In Bohn v. Cedarbrook Eng'g Co., 422 N.W.2d 534, 536-37 (Minn. App. 1988), review denied (Minn. June 10 & 29, 1988), this court rejected the argument that MOSHA only protects employees who put their complaints in writing. Discussing Minn. Stat. § 182.654, subd. 9 (1986), this court noted that "the broad remedial purpose of [MOSHA] mandates liberal construction of its provisions, including the language `filed any complaint,'" and cited cases holding that an oral complaint to an employer is protected activity under the federal OSHA. Id. at 536-37.

The district court found that Lennander complained to his supervisor that he was feeling ill, and that he thought it was a result of the air quality in the print shop. The court also found that the complaint Abraham filed referred to Lennander's complaints. The court concluded that, under Bohn, Lennander participated in protected activity. We agree that Lennander's oral complaint to the county about air quality in the print shop is protected activity under MOSHA.

There is no dispute that appellants established the second element of a prima facie case; being discharged is an adverse employment action. The county contends that both appellants failed to establish a causal connection between their protected activity and their discharges.

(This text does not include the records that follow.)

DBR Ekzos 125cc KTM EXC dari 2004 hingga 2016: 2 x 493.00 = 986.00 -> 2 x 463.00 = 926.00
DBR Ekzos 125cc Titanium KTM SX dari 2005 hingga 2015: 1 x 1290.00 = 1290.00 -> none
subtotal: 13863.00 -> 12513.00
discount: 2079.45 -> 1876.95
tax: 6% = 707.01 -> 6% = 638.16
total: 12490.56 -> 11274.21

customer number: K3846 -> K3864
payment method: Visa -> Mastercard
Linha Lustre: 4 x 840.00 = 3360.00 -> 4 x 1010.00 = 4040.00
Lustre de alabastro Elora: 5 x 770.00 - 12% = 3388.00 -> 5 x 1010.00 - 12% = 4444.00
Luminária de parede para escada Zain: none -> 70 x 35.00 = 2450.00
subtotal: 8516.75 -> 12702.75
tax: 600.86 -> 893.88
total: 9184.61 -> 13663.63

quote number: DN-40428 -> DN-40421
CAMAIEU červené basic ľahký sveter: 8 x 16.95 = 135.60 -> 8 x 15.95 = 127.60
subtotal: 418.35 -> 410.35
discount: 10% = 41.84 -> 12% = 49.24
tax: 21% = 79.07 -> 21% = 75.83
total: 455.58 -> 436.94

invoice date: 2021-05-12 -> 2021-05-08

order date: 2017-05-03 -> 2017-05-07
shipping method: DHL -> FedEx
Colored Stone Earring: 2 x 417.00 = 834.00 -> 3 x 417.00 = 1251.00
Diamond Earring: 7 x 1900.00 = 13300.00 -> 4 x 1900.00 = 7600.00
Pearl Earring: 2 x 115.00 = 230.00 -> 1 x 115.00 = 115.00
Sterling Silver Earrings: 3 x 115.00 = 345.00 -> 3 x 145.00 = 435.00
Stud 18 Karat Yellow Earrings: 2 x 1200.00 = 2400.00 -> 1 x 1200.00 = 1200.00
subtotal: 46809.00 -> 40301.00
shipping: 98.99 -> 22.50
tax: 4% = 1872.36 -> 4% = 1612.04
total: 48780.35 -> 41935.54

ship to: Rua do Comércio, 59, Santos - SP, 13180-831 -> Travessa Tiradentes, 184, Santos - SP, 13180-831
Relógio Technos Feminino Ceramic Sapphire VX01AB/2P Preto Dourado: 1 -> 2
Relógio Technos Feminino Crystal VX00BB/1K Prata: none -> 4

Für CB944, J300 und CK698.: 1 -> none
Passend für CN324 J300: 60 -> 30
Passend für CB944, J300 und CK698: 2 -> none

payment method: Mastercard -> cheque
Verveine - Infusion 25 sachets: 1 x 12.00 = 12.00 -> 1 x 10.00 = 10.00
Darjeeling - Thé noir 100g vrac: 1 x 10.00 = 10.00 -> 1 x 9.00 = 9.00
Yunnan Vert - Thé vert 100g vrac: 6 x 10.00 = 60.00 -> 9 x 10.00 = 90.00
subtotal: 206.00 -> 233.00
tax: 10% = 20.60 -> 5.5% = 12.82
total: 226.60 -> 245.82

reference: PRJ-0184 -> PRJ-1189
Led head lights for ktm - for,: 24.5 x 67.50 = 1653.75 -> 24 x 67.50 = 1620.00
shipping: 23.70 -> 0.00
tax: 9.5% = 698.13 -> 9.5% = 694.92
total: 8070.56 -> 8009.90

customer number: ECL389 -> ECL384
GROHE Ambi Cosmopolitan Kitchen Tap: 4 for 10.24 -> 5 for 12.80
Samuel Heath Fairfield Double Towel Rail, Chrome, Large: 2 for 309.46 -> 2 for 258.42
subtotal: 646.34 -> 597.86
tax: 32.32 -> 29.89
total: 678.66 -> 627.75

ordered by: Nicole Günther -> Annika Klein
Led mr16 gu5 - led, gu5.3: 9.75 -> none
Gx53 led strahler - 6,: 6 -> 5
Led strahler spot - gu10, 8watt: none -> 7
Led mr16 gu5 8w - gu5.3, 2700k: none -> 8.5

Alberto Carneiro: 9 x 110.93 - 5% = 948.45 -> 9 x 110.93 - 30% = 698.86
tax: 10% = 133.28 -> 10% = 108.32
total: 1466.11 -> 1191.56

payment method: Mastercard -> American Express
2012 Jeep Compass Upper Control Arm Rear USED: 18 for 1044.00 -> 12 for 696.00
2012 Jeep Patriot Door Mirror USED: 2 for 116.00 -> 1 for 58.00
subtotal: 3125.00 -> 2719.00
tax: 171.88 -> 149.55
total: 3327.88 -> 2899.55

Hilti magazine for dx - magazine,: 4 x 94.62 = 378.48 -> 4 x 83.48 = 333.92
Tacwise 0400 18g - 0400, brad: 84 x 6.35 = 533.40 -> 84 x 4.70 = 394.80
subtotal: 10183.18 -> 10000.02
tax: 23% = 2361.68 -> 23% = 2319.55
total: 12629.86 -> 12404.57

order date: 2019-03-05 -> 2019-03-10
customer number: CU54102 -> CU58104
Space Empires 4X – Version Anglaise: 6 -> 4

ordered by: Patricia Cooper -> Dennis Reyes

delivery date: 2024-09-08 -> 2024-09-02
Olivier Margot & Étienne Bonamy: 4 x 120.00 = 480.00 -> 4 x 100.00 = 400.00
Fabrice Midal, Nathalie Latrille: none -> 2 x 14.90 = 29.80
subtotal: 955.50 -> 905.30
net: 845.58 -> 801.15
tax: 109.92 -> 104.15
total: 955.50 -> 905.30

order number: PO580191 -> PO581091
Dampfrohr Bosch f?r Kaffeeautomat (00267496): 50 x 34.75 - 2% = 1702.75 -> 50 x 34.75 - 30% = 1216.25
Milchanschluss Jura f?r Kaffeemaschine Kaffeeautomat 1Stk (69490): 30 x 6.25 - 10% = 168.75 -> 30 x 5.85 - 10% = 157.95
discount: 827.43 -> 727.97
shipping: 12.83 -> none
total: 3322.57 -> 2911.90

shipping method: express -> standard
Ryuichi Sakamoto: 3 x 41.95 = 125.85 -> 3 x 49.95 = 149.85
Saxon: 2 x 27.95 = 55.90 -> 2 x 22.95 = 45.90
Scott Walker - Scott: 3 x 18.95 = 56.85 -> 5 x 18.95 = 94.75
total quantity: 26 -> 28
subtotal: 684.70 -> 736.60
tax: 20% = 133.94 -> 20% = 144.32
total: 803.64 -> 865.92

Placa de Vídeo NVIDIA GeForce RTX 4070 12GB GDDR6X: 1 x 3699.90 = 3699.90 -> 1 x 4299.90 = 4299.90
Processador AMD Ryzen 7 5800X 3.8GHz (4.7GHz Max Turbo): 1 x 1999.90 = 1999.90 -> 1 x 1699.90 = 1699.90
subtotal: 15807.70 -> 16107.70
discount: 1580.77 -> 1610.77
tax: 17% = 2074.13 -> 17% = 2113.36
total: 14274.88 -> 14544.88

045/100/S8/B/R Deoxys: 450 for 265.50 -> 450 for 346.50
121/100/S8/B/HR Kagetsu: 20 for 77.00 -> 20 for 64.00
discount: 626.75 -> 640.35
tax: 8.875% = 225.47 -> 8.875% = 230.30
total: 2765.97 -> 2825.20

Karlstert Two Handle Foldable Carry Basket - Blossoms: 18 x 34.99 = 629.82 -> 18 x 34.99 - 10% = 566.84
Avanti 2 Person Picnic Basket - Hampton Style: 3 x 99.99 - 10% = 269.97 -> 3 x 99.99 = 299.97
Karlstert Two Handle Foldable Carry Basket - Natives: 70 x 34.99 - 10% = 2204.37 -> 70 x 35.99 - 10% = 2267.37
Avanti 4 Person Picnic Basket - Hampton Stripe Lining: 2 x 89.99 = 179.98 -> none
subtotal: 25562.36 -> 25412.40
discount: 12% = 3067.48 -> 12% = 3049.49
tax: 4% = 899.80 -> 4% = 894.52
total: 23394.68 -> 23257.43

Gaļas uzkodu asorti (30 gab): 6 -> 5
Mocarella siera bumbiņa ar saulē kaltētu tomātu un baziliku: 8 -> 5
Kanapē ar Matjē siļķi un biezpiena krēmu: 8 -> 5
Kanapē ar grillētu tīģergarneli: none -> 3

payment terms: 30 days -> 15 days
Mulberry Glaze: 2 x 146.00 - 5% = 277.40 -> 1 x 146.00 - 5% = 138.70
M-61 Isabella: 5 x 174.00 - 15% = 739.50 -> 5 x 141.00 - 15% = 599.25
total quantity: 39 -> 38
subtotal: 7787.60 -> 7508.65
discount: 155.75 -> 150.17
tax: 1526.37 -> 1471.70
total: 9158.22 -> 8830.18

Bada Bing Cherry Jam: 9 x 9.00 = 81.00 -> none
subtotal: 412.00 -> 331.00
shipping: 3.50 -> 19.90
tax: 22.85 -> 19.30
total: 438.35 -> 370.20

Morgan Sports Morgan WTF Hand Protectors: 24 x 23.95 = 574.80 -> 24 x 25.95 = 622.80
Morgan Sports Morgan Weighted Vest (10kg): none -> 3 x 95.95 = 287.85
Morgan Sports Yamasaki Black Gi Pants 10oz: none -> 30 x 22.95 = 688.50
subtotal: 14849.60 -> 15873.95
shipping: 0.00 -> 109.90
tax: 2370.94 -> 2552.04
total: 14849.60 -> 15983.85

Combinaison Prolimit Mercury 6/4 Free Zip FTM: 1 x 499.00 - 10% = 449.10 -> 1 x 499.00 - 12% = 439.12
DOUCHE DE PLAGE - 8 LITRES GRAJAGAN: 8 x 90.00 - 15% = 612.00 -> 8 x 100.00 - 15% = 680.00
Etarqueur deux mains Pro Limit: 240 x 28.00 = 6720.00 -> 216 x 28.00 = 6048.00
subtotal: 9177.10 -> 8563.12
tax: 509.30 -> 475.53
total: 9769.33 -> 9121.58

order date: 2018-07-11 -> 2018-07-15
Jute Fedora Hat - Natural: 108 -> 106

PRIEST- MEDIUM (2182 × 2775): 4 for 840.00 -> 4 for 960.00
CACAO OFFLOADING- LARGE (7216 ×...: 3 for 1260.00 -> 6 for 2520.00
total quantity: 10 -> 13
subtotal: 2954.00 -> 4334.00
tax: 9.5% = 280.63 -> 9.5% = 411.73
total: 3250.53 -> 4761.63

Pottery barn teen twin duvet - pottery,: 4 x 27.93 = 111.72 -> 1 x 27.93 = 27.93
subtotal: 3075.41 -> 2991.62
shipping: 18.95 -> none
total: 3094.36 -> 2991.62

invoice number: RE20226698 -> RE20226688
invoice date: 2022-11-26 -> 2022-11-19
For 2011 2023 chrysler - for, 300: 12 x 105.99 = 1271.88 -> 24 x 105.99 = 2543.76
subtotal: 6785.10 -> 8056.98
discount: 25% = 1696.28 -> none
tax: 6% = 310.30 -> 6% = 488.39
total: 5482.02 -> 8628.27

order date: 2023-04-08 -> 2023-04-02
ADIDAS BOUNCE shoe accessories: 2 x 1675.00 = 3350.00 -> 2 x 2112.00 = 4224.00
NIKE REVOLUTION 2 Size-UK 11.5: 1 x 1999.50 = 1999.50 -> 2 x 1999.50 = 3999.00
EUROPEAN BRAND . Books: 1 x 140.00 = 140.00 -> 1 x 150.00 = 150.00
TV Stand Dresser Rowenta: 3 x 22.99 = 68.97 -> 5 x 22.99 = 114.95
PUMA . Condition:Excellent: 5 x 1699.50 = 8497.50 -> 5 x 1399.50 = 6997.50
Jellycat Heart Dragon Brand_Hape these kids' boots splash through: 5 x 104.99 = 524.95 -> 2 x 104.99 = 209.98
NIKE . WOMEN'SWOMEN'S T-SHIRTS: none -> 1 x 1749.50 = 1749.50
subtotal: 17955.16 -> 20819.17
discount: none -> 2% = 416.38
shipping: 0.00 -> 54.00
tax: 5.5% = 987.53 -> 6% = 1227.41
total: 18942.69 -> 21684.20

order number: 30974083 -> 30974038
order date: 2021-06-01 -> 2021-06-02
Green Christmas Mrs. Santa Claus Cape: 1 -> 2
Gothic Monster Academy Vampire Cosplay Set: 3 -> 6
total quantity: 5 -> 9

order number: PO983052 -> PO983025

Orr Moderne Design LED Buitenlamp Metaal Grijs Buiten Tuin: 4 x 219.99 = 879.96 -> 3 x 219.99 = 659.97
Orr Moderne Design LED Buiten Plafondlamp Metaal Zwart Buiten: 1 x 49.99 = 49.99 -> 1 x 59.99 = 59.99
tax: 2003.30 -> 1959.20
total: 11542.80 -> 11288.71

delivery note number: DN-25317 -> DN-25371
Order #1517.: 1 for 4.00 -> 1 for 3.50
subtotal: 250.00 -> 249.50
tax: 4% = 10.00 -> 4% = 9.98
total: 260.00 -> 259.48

The fact that the district court moved to the second and third steps of the McDonnell Douglas analysis implies that the court determined that appellants presented a prima facie case, which, in turn, implies that the court determined that there was a causal connection between appellants' protected conduct and their discharges. But the court did not expressly determine that there was a causal connection. Instead, when the court reached the point in its analysis where it was to determine whether there was a causal connection, the court determined that the county offered a legitimate non-retaliatory reason for discharging appellants and that there was no evidence that the proffered reason was pretextual. In doing so, the district court failed to explicitly apply the three-step McDonnell Douglas analysis. See Sigurdson v. Isanti County, 386 N.W.2d 715, 721 (Minn. 1986) (in employment discrimination cases brought under Minnesota Human Rights Act involving disparate treatment, district court must explicitly apply three-step McDonnell Douglas analysis).

The court appears to have concluded that the county discharged appellants for releasing chemicals in the print shop, not for filing a complaint about air quality in the print shop, and, therefore, there was no causal connection between appellants' complaint and their discharges. However, if there was no causal connection between the complaints and the discharges, appellants did not present a prima facie case, and there was no need to consider whether the county had a legitimate, non-retaliatory reason for discharging appellants. Because the district court did not apply the McDonnell Douglas analysis, we are uncertain about its reason for granting summary judgment.

Our uncertainty about the district court's reasoning affects our review because, at the third step of the McDonnell Douglas analysis,

the plaintiff has the burden of persuading the court by a preponderance of the evidence that the employer intentionally discriminated against her. The plaintiff may sustain this burden "either directly by persuading the court that a discriminatory reason likely motivated the employer or indirectly by showing that the employer's proffered explanation is unworthy of credence."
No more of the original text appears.